多种能够在铁限制培养基上支持大肠杆菌K-12生长的天然和合成铁载体,也能保护RW193 +菌株(tonA + ent-)免受大肠菌素B、V和Ia的杀伤作用。保护活性分为两类。第一类,如肠杆菌素对大肠菌素B的保护以及铁色素对大肠菌素M的保护,具有铁载体与大肠菌素之间特异性受体竞争的特性。因此,正如我们所提出的大肠菌素B受体在肠杆菌素摄取的特异性结合中起作用(Wayne和Neilands,1975),肠杆菌素在fes-突变体(能够积累但不能利用肠杆菌素)中特异性地保护细胞免受大肠菌素B的侵害。同样,铁色素在SidA突变体(异羟肟酸铁载体利用缺陷)中特异性地保护细胞免受大肠菌素M的侵害。第二类保护反应,是更普遍的铁载体对大肠菌素B、V和Ia的抑制作用的特征,需要铁载体铁的可用性或代谢。
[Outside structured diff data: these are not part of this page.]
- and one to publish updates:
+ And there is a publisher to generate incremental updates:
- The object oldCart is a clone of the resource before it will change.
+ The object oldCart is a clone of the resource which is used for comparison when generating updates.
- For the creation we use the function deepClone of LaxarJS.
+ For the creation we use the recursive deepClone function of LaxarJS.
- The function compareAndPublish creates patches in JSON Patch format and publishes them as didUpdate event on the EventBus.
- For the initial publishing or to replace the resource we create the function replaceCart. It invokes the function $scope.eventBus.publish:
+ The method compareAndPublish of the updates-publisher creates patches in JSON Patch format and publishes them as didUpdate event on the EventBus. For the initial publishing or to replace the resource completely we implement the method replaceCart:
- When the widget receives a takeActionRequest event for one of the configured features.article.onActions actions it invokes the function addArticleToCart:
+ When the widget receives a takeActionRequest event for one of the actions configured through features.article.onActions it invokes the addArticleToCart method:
因此,肠杆菌素能保护细胞免受大肠菌素V和Ia的侵害,但仅当大肠菌素指示菌株为fes +时;异羟肟酸铁载体能抑制大肠菌素B、V和Ia,但仅当大肠菌素指示菌株为SidA +时。此外,铁色素能抑制大肠菌素B、V和Ia,但铬(III)去铁铁色素无活性,并且铁色素本身在体外不能阻止大肠菌素Ia受体物质的吸附。尽管对大肠菌素B、V和Ia的非特异性保护需要铁,但铁载体铁对细胞生长的可用性不足以带来保护作用。所测试的任何一种铁载体都不能保护细胞免受大肠菌素E1或K的杀伤作用,也不能保护细胞免受能量毒物叠氮化物、2,4-二硝基苯酚和羰基氰化物间氯苯腙的侵害。我们认为,铁载体对大肠菌素B、V和Ia的非特异性保护可能是由于响应铁载体铁代谢而诱导的膜改变,或者是由于铁载体铁在吸附后对大肠菌素作用中某个未知步骤的直接干扰。